= Instructions for the task =
In your copy, leave out the pictures and output only the lines from the one holding "discount: 20% = 449.23 -> none" through the end of the data below, exactly.

[Revision comparison data]
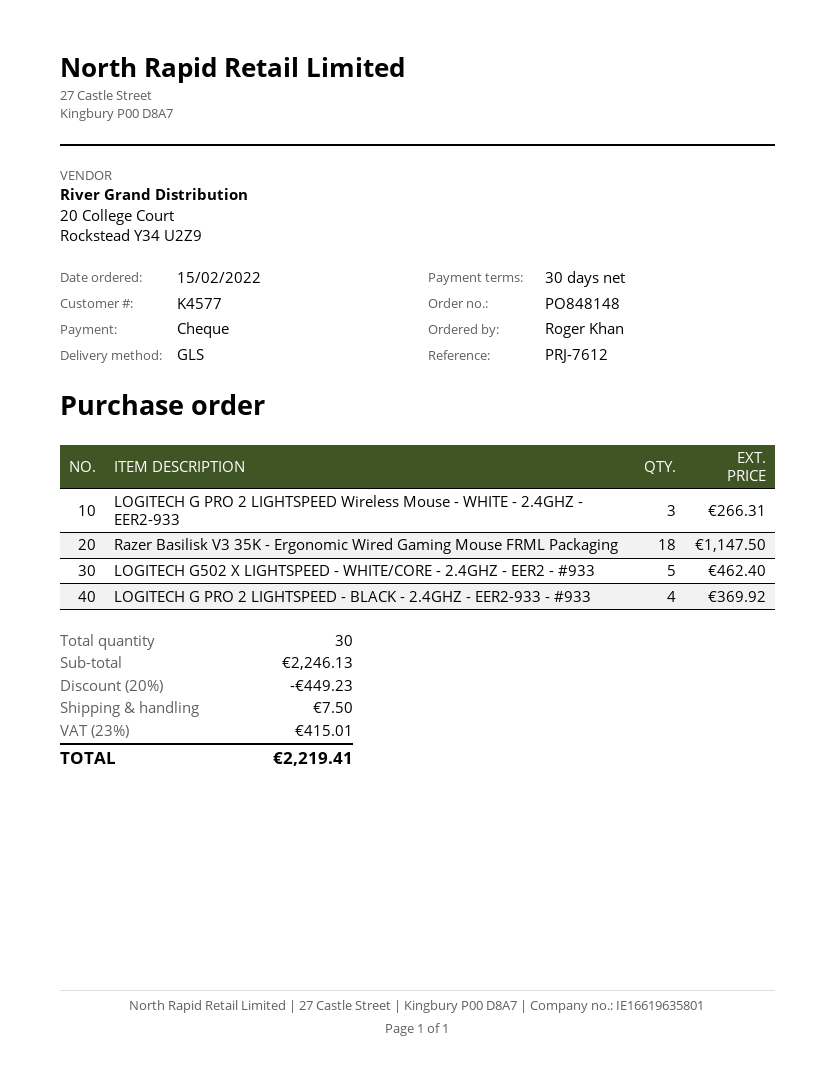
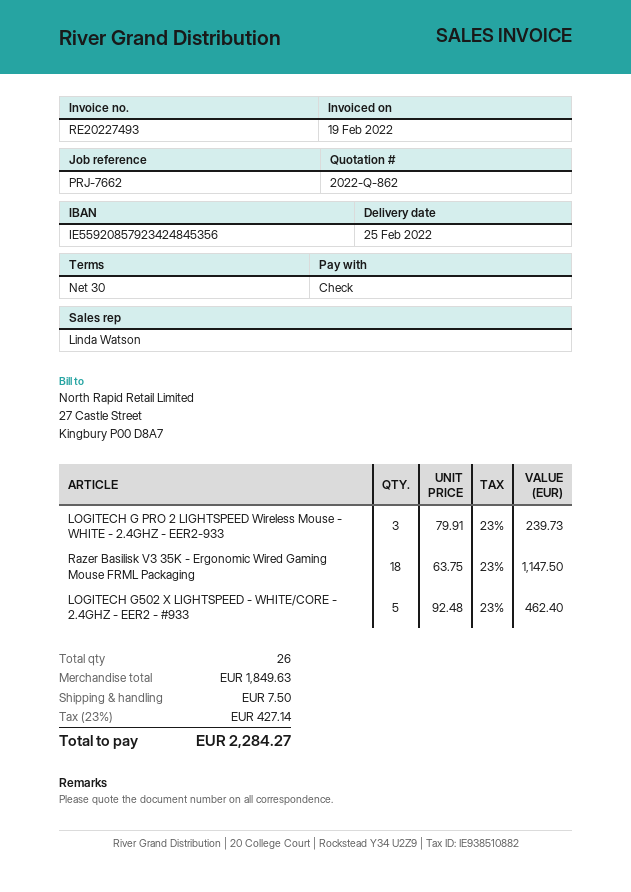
reference: PRJ-7612 -> PRJ-7662
LOGITECH G PRO 2 LIGHTSPEED Wireless Mouse - WHITE - 2.4GHZ - EER2-933: 3 for 266.31 -> 3 for 239.73
LOGITECH G PRO 2 LIGHTSPEED - BLACK - 2.4GHZ - EER2-933 - #933: 4 for 369.92 -> none
total quantity: 30 -> 26
subtotal: 2246.13 -> 1849.63
discount: 20% = 449.23 -> none
tax: 23% = 415.01 -> 23% = 427.14
total: 2219.41 -> 2284.27

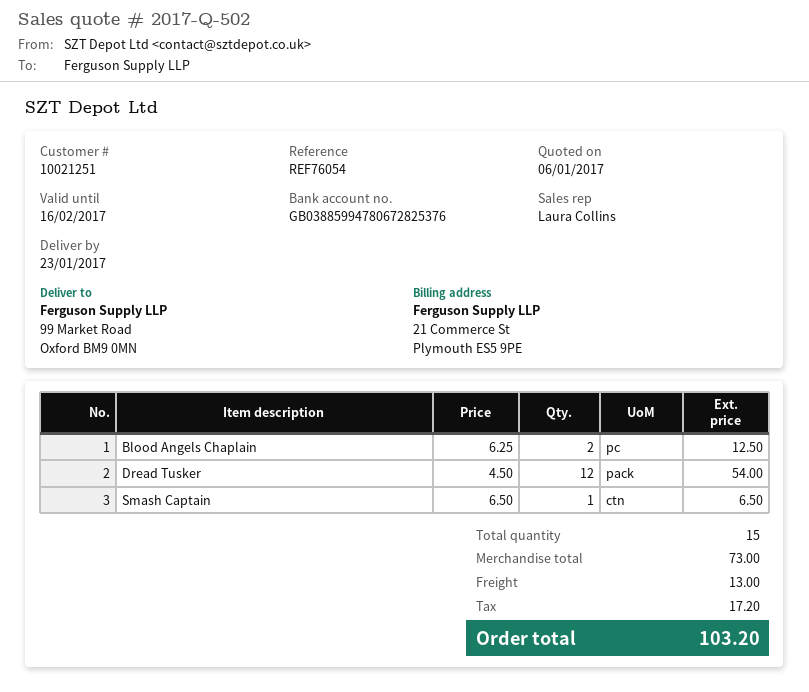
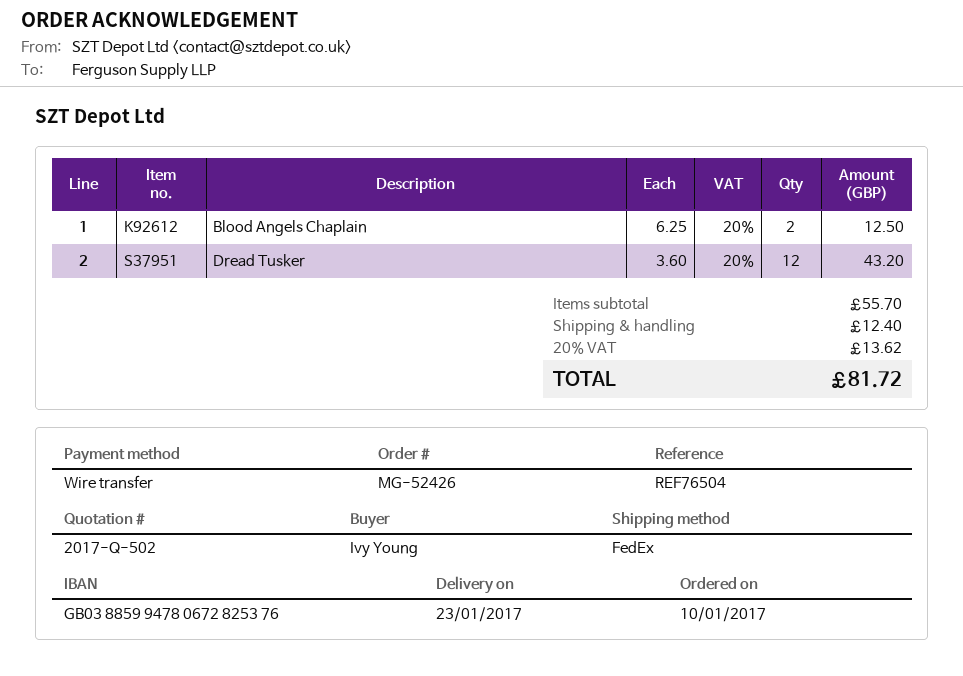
reference: REF76054 -> REF76504
Dread Tusker: 12 x 4.50 = 54.00 -> 12 x 3.60 = 43.20
Smash Captain: 1 x 6.50 = 6.50 -> none
subtotal: 73.00 -> 55.70
shipping: 13.00 -> 12.40
tax: 17.20 -> 13.62
total: 103.20 -> 81.72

= Worked solution =
discount: 20% = 449.23 -> none
tax: 23% = 415.01 -> 23% = 427.14
total: 2219.41 -> 2284.27

reference: REF76054 -> REF76504
Dread Tusker: 12 x 4.50 = 54.00 -> 12 x 3.60 = 43.20
Smash Captain: 1 x 6.50 = 6.50 -> none
subtotal: 73.00 -> 55.70
shipping: 13.00 -> 12.40
tax: 17.20 -> 13.62
total: 103.20 -> 81.72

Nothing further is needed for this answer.